Резекцию выполняют, в основном, при язвенной болезни с повышенной секрецией, удаляют среднюю и нижнюю треть вместе с пилорическим отделом, оставшуюся верхнюю треть органа соединяют с петлей тонкой кишки. Также выполняют экономные резекции только пилорического отдела, сочетая их с ваготомией – пересечением ветвей блуждающих нервов, стимулирующих секрецию желез.
Обходной желудочно-кишечный анастомоз чаще накладывается как паллиативная (временно облегчающая состояние) операция при неоперабельном раке или больным пожилого возраста, с недостаточностью сердца, дыхания, почек. Ее также сочетают с ваготомией.
Пластические операции чаще выполняются у детей, их варианты различны, в зависимости от характера аномалии. Типичной является пластика, когда пилорический отдел рассекают вдоль, затем продольную рану переводят в поперечное положение и ушивают, таким образом расширяется просвет.
Современные малоинвазивные технологии позволяют выполнять операции без больших разрезов – через аппарат лапароскоп и специальные инструменты, введенные через небольшие надрезы кожи.
Полезное видео
Что это за болезнь и как она проявляется можно узнать из этого видео.
Диета при стенозе
Большое значение при стенозе имеет характер питания, оно должно соответствовать таким требованиям:
- пищу принимать не менее 6 раз в сутки небольшими порциями;
- консистенция пищи должна быть жидкой или кашицеобразной;
- ограничить соль, исключить острые приправы;
- блюда должны быть свежеприготовленными – только отварными, на пару или запеченными в духовке;
- исключить сырые овощи и фрукты, только в тушеном или запеченном виде;
- исключить алкоголь, газированные напитки, кислые соки, кофе, черный чай;
- пища должна быть не холодной и не горячей, в пределах 30-40°С.

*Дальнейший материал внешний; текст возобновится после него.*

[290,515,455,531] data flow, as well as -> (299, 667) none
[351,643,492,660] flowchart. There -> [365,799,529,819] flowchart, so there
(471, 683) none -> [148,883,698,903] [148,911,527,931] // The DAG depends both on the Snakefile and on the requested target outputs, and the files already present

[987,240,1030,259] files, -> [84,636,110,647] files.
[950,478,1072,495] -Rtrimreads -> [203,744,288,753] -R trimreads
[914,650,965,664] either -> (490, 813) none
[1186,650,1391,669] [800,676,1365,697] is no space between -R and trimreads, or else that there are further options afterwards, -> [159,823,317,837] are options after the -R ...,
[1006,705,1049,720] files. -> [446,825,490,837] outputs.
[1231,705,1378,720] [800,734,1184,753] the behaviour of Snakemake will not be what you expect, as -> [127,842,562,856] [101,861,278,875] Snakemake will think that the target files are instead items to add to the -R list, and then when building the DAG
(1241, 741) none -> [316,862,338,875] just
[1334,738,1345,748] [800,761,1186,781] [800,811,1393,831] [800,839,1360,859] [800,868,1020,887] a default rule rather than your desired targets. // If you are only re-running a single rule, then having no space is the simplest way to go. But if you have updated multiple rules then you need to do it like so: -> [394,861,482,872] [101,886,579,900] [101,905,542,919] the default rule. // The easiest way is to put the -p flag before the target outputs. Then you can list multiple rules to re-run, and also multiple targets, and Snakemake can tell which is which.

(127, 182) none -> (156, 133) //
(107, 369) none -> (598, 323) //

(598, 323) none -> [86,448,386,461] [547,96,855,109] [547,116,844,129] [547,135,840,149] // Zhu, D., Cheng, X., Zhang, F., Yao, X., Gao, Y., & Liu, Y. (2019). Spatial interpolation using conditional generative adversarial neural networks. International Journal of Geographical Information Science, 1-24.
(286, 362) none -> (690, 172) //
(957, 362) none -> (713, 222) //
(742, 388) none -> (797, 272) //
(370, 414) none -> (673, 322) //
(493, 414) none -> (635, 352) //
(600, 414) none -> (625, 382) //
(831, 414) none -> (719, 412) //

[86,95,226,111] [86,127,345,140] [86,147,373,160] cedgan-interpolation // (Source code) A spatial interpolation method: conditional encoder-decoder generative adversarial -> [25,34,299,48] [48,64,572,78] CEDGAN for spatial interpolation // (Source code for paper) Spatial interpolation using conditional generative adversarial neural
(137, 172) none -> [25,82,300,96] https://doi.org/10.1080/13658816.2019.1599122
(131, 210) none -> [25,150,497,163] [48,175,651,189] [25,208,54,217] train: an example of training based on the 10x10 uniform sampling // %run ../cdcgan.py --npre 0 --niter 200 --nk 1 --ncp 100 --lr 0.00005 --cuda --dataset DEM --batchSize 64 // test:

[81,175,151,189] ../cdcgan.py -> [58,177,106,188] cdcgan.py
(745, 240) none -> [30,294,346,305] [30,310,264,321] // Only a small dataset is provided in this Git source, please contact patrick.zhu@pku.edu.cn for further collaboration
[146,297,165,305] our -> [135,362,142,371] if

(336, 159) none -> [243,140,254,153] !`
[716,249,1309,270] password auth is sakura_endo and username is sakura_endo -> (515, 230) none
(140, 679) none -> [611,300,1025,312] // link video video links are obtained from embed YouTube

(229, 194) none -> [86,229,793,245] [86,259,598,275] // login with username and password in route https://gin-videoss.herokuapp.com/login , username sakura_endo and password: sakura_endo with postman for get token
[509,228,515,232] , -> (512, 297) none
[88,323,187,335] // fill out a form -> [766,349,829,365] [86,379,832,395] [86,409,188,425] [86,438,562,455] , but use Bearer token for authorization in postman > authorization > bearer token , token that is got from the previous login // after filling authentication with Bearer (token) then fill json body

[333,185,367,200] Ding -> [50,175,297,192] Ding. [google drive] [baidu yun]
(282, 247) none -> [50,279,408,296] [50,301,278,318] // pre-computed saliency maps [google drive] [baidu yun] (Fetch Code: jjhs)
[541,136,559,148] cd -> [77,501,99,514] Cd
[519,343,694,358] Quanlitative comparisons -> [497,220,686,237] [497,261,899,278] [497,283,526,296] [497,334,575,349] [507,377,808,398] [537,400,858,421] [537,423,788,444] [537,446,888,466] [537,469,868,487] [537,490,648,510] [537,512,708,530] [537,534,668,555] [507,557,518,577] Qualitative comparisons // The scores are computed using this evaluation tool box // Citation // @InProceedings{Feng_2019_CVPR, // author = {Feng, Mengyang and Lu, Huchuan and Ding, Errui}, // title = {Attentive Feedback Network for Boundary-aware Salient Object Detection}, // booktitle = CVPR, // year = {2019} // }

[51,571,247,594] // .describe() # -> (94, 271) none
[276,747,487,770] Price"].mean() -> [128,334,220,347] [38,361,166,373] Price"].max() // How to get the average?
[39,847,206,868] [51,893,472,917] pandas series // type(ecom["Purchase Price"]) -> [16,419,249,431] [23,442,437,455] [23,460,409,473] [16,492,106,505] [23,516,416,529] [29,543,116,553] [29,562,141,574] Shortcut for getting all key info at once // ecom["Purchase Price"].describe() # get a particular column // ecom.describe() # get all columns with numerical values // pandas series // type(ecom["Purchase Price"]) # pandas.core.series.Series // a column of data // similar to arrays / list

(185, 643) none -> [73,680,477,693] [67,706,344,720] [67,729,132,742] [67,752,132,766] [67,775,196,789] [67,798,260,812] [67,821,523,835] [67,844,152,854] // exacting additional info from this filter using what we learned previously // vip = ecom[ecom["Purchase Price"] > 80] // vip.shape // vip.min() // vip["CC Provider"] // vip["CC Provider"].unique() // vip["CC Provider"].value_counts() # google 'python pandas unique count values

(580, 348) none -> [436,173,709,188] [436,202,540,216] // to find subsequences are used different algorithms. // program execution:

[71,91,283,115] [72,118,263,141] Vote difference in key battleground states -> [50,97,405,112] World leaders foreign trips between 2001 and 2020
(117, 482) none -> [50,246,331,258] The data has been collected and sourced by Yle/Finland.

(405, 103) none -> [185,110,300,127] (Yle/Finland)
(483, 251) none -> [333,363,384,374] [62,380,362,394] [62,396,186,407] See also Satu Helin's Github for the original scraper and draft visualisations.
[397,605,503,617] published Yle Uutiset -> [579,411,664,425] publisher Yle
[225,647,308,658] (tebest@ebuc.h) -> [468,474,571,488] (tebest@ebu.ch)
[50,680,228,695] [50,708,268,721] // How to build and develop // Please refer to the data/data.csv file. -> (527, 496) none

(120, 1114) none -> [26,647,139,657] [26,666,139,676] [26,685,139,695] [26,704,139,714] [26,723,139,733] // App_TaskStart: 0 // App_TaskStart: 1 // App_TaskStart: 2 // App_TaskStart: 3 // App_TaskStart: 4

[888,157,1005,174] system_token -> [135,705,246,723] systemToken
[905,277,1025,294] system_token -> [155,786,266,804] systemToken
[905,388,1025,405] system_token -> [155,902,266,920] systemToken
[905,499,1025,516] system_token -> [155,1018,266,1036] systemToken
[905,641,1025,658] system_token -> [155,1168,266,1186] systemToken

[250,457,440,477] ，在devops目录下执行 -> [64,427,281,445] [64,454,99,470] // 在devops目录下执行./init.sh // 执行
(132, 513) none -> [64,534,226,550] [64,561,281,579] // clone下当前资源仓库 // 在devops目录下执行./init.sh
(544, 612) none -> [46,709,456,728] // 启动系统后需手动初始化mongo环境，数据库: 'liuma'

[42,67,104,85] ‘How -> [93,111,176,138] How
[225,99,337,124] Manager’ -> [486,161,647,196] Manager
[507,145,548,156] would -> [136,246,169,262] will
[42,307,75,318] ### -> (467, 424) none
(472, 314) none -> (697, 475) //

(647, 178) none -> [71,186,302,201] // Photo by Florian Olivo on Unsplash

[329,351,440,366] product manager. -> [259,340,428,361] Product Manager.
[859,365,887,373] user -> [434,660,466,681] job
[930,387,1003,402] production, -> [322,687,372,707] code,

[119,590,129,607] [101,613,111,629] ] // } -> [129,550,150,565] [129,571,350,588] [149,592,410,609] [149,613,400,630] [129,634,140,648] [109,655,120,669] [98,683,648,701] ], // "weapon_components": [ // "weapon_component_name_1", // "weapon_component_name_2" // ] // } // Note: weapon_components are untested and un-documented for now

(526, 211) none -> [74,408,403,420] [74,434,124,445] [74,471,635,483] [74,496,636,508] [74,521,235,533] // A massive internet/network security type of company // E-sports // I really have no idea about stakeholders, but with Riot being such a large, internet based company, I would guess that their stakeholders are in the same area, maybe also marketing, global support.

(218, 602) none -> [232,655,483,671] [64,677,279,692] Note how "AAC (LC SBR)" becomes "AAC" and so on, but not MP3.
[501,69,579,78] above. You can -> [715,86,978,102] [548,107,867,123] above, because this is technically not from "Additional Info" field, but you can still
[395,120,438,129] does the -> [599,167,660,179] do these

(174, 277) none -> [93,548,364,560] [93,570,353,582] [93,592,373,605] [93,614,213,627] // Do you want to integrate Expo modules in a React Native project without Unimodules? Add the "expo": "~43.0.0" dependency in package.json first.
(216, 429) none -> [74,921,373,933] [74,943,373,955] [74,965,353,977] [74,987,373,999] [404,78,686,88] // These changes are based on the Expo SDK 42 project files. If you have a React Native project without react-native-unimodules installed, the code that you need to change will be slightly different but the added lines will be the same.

В принципе, диетические рекомендации при стенозе мало чем отличаются от питания при язвенной болезни.
Прогноз и профилактика
Пилоростеноз – прогрессирующее заболевание, поэтому прогноз неблагоприятный как для здоровья, так и для жизни, особенно у детей. Его обязательно нужно лечить с момента появления первых признаков.
Профилактика стеноза в большой степени реальна при язвенной болезни. Для этого нужно постоянно придерживаться диеты, регулярно посещать врача, проходить обследование и противорецидивное лечение, не дожидаясь обострений. Чем чаще обостряется и рубцуется язва, тем больше вероятности формирования рубцового сужения привратника.